Despite the lack of significant pay increases in recent years people do still want to save. The Scottish Widows UK Pensions Report 2009 shows a rise in the savings index to 54%, up 3% on 2008 and this is indicative of the trend of the past 3 years. Overall, workers are feeling worse off than they did five years ago and for some, saving for the short term has become the priority. However one-fifth of the population is not saving at all.

So with the increased awareness of retirement planning, created by a focus on the rise in the state pension age and employees’ desire to access financial education and guidance, we have an opportunity to increase engagement with workplace financial benefits.

A quality company pension scheme is a key factor for just under half of people moving jobs and 54% of staff say their workplace pensions scheme is an incentive to stay with their employer.

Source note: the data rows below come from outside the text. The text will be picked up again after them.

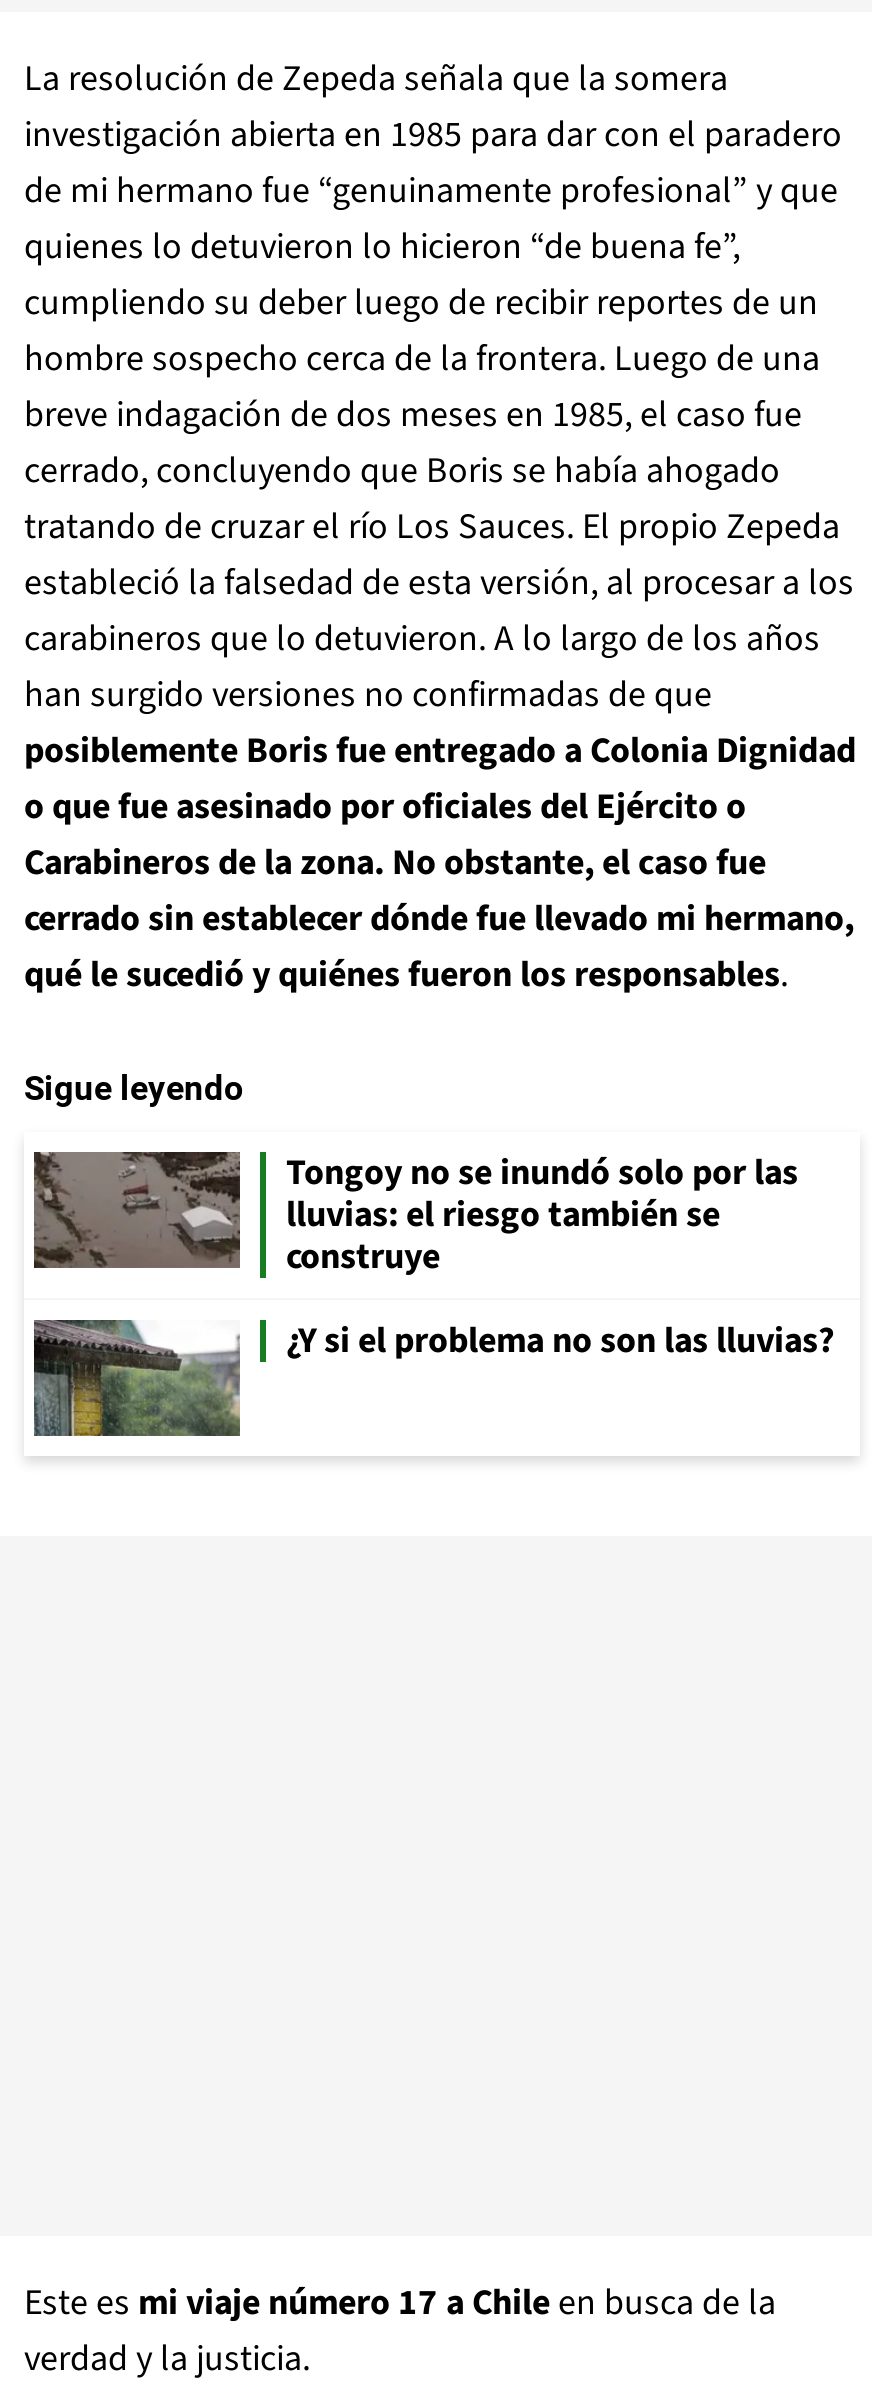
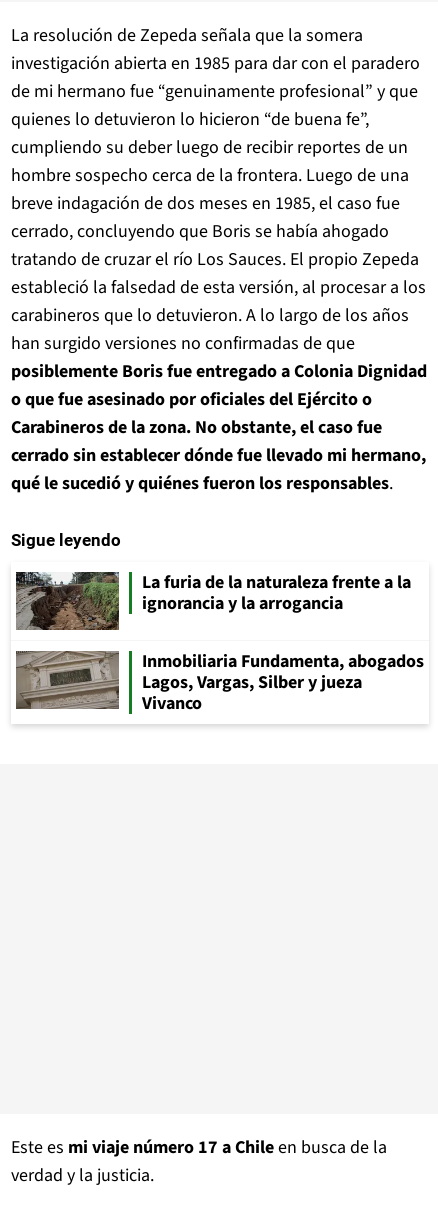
- [image]
- Tongoy no se inundó solo por las
- lluvias: el riesgo también se
- construye
+ [image]
+ La furia de la naturaleza frente a la
+ ignorancia y la arrogancia

- [image]
- ¿Y si el problema no son las lluvias?
+ [image]
+ Inmobiliaria Fundamenta, abogados
+ Lagos, Vargas, Silber y jueza
+ Vivanco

So if workers are attracted by and value the provision of good pensions, why are employers still faced with a workforce that doesn’t fully use or value the benefits they are offered?

The answer to this may be to empower workers to take control of their own finances. By giving them access to the financial guidance, information and tools they need to make the right decisions about their long term financial management and doing it in a way that makes it convenient for them to access. For most (87%) online access is the preferred route, allowing them the flexibility to view their finances as and when they want to. Some employers we spoke to for the Scottish Widows Workplace Communication Research October 2009 have advocated allowing staff time at work to manage their finances.

The provision of needs-based information can make it easier for workers to identify how best to use the benefits available to them. Once a worker feels they are making better informed decisions about how to use their benefit package, the value of those benefits become more obvious.

And, in turn employers benefit because the value their workforce places on their reward package increases without the need for the employer to increase spend. Therefore, despite the challenges of the current economic climate there is definitely an opportunity to start to address the issues that the savings gap has created with effective and engaging communications on workplace savings.